Pour une nouvelle donne à Amiens, vite!

Le 27 February 2014
Tribune commentaires

Je salue la lucidité et le courage de Dominique Théo. Je partage l'essentiel de son analyse [voir ici, ndlr] de la situation politique locale et la campagne des municipales.

J'ai participé activement à la campagne de Demailly en 2007/2008 face à Robien. Je ne regrette rien.

En six ans, j'ai fait plus de 400 commissions d'appel d'offres sans mise en examen ! J'ai présidé 6 ou 7 procédures de délégation de service public et j'en revendique tous les aboutissements. J'ai transformé l'Agence Susi en syndicat mixte départemental utilisé par tous les partenaires, doté d'un schéma d'aménagement numérique en cours de mise en œuvre, et parfois cité en exemple. J'ai piloté le redressement financier du Zénith et constitué un capital autour de partenaires que beaucoup nous envient.
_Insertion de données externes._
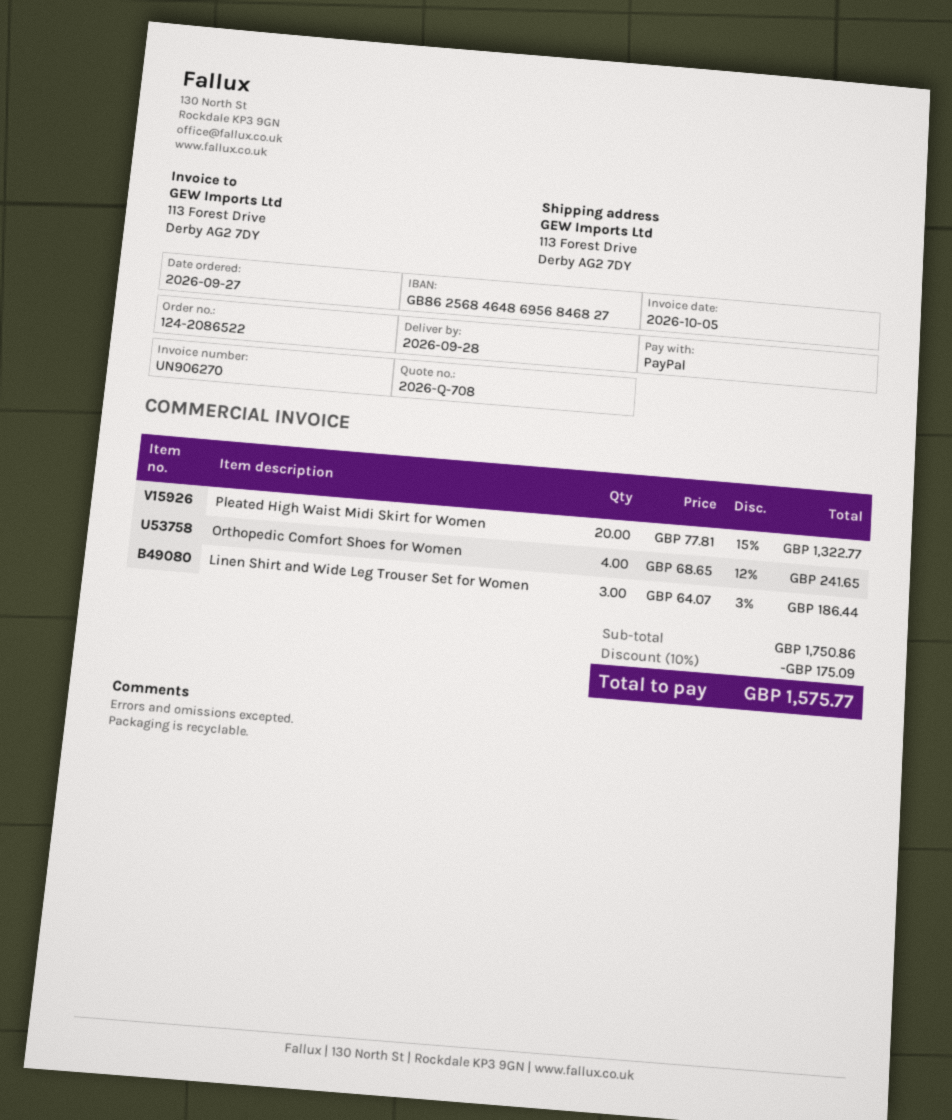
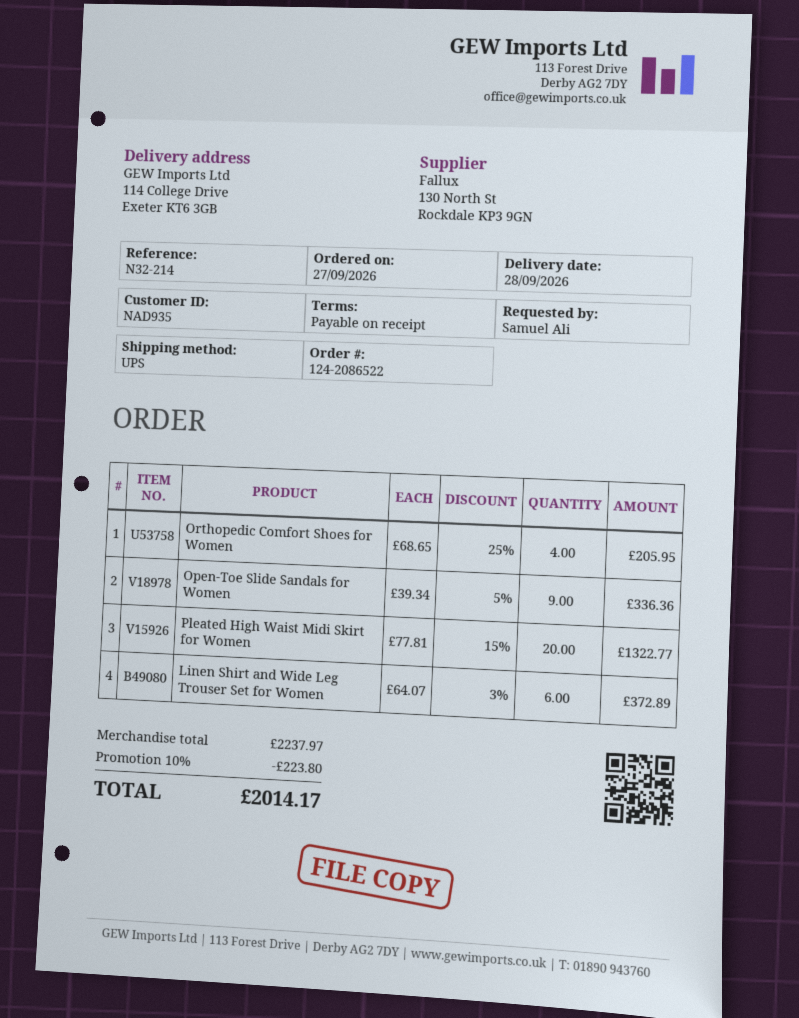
ship to: 113 Forest Drive, Derby AG2 7DY -> 114 College Drive, Exeter KT6 3GB
Orthopedic Comfort Shoes for Women: 4 x 68.65 - 12% = 241.65 -> 4 x 68.65 - 25% = 205.95
Linen Shirt and Wide Leg Trouser Set for Women: 3 x 64.07 - 3% = 186.44 -> 6 x 64.07 - 3% = 372.89
Open-Toe Slide Sandals for Women: none -> 9 x 39.34 - 5% = 336.36
subtotal: 1750.86 -> 2237.97
discount: 10% = 175.09 -> 10% = 223.80
total: 1575.77 -> 2014.17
En matière de développement économique, et malgré des États généraux de l'économie, le rapport de forces ne m'a jamais été favorable et je n'ai pas réussi à imposer la cause des entreprises et de l'emploi: c'est un échec.

Les circonstances aujourd'hui sont différentes et les protagonistes ont changé. J'en tire les conséquences. Il faudra, un jour, prendre le temps de construire des convictions plutôt que de gérer des émotions. Se départir de deux anomalies mortifères:

1 - la mascarade des désignations: qu'on prône "l'union solidaire des partis" ou qu'on accepte les combinaisons d'arrière-boutique: c'est toujours le bal des vanités et les arrangements entre délégués de haras partisans qui ne vivent que pour préparer aux tiercés électoraux. Au bout du compte on retrouve le même dosage entre quelques prophètes bardés de certitudes (chez qui coexistent le goût de l'aventure et l'aversion pour le bonheur, disait Cioran) ce qui les conduit immanquablement à confondre service public et sévices publics; les traditionnels ravis de la crèche, n'ayant jamais rien à dire, toujours d'accord sur tout, mutins de Panurge qui confondent solidarité et allégeance. Le même huis-clos, les mêmes mythes des hommes/femmes providentiel(le)s, de l'exemplarité moralisante et du volontarisme verbal comme arme fatale: "Vous allez voir ce que vous allez voir!"

2 - le poujadisme lyrique des discours: le sacro-saint socle commun de valeurs communes, impossibles à cerner compte tenu des divergences, des contradictions, des concurrences, ne suffit pas. Ces "accords" se résument à un syncrétisme, asile de toutes les compromissions et renoncements. Un grand flou artistique sur les priorités et les temporalités, les méthodes et les modes de fonctionnement occultés au profit des catalogues de "propositions originales"... resucées à l'infini et auxquelles plus personne ne croit.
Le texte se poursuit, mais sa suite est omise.